Managing Coach Wellbeing

Thursday, August 06, 2015

By Cameron Black
Umpiring Development Coordinator
AFL Canberra

We are on the verge of the pointy end of the season, the season where all the hard yards we’ve put into coaching, developing umpires and watching countless hours of football is drawing to a close. Putting finals dates in the calendar along with presentations it would seem the season, albeit winding down, has just got busier than before, all while trying to solve selection headaches and on volunteer time.

Umpire coaches are remarkably dedicated people who are in it for the love of the game and fundamentally enjoy developing people. So at a time, when we try to manage the frenetic workload of umpire responsibilities whilst maintaining full time employment, we need to ensure that our coaches manage their wellbeing and time commitment to the role. Burnout in August and September can be all too common and our performance suffers from it.

Are you managing the wellbeing of coaches that you manage? What do you do to manage your own wellbeing?

Support systems – What coaching support systems are in place to manage observation and performance? It is near on impossible with limited resources for all coaches to match day coach every single game of football during the finals series. Does the coaching panel build capacity of the next generation of coaches by engaging them in match day coaching responsibilities? With support and guidance, this can be an excellent coach recruitment tool.

Spread the load – How effective are we as coaches in our 10th, 11th and 12th quarter of football? Do our umpires get the best out of us when we are fatigued and do we view the game in the same way? Ensuring coverage of coaches at grounds is important, be kind to yourself and your team. Find ways to ensure you encapsulate umpire performance without draining yourself and your team.

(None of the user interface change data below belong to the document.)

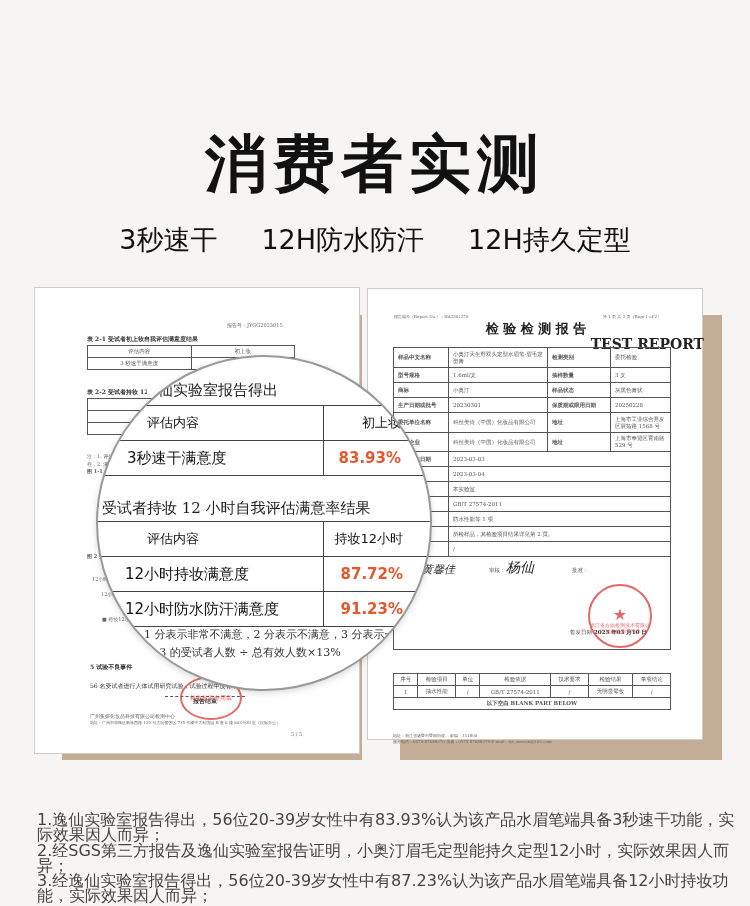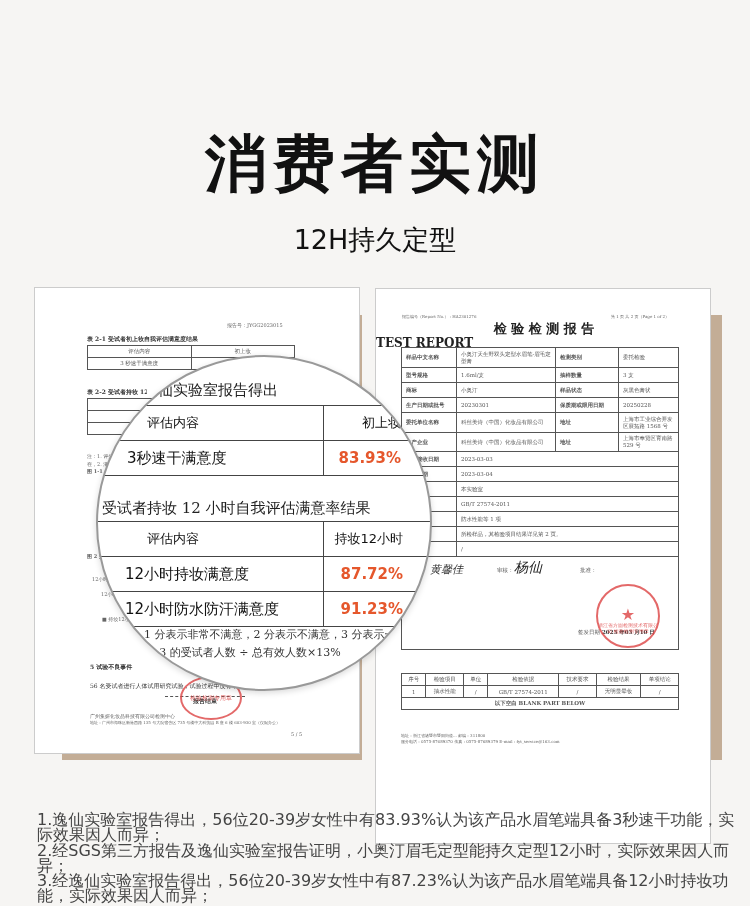"3秒速干" span { html: none -> <span>3秒速干</span> }
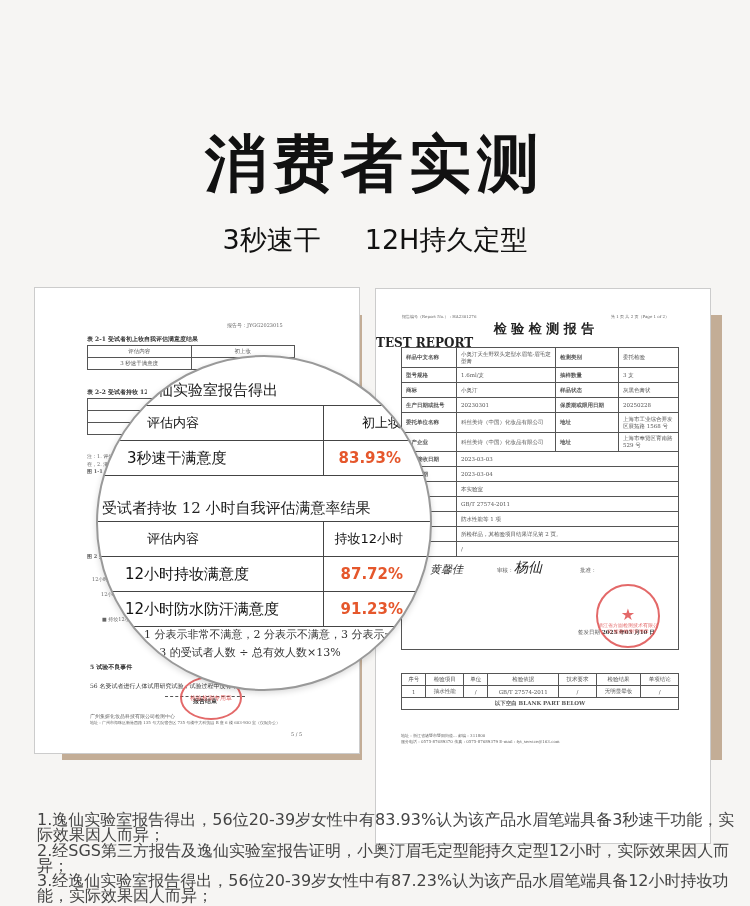"12H防水防汗" span { html: none -> <span>12H防水防汗</span> }
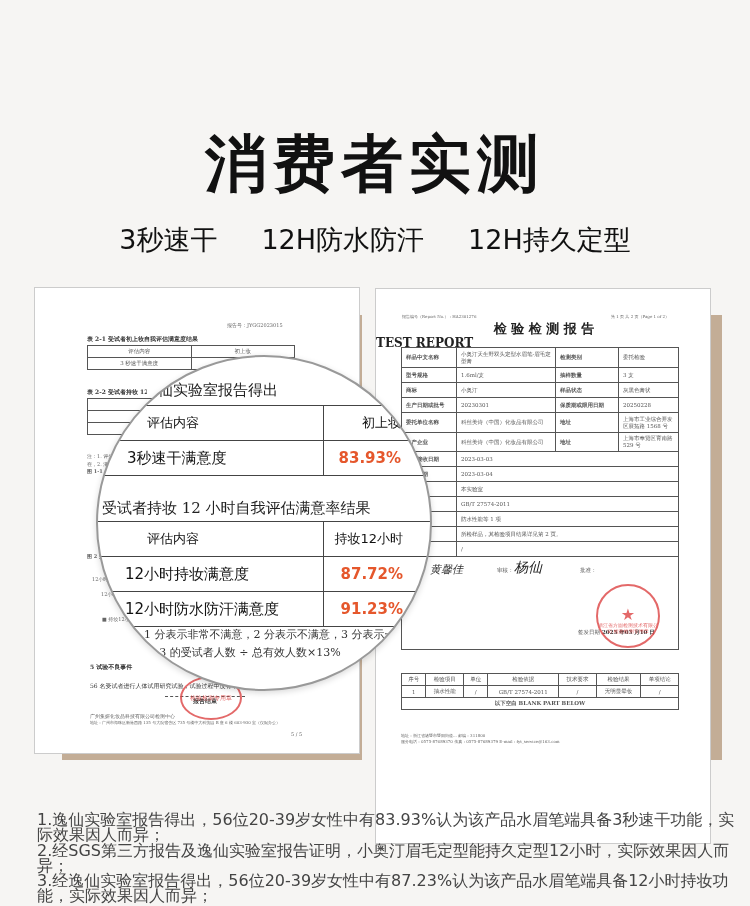"检 验 检 测 报" div.doc { height: 556px -> 452px; left: 375px -> 367px }
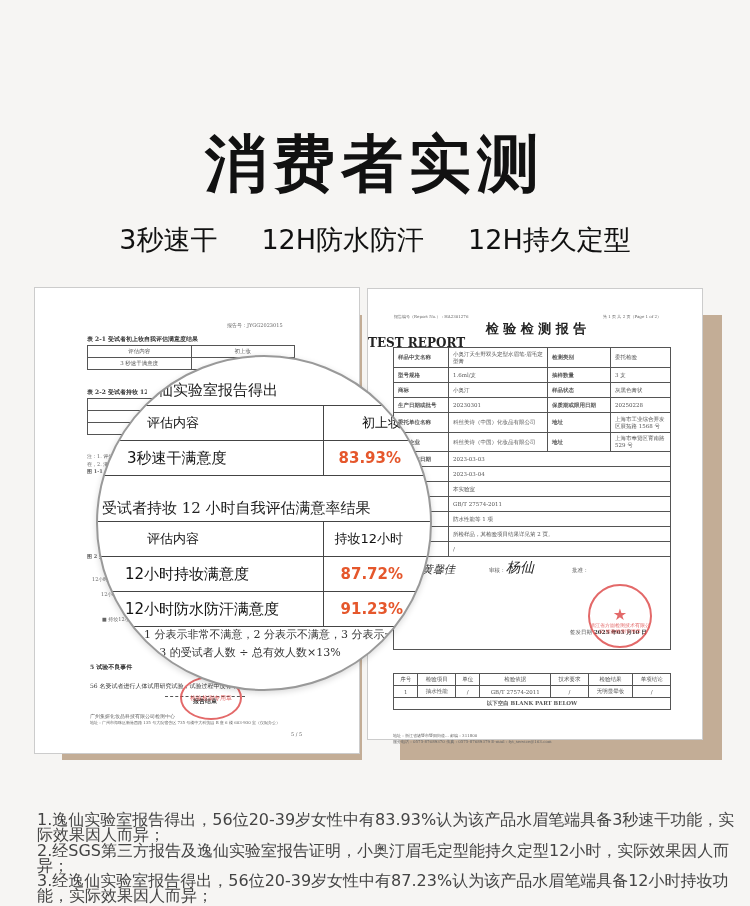"TEST REPORT" div { font-size: 12px -> 14px; text-align: left -> right }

Feedback – By far and away this can be one of the most challenge aspects of finals, providing real feedback to umpires while potentially managing disappointment. Stress reducing conversations for the umpire in these situations is vital. Moving an umpire from a state of disappointment is an art form and to do this we must listen, empathise and communicate with understanding. The flow on effect is that you will build credibility with the umpire and your group. Hiding behind generic coaching statements and one liners wont shift the umpire from a state of disappointment. Communicating honestly, while giving them the platform for improvement will build a greater level of respect between umpire and coach.

Nutrition and Stretching – Match day coaching can be quite sedentary and our diet can slip over finals time. Ensuring a balanced diet and hydration will assist with keeping your brain active. While the easy choice can be the club canteen, a prepared sandwich with lean meats will aide in personal performance. Finals is where running coaches really suffer in terms of physical fitness, incorporating a routine of stretching is invaluable to ensure you can manage yourself and cope with the demands of watching quarter after quarter.

It is an exciting time however we walk a delicate tightrope on maintaining a balance between your family, your profession and umpire coach commitments. Umpire coaching can be all too consuming if we allow it to be and this will detract your performance.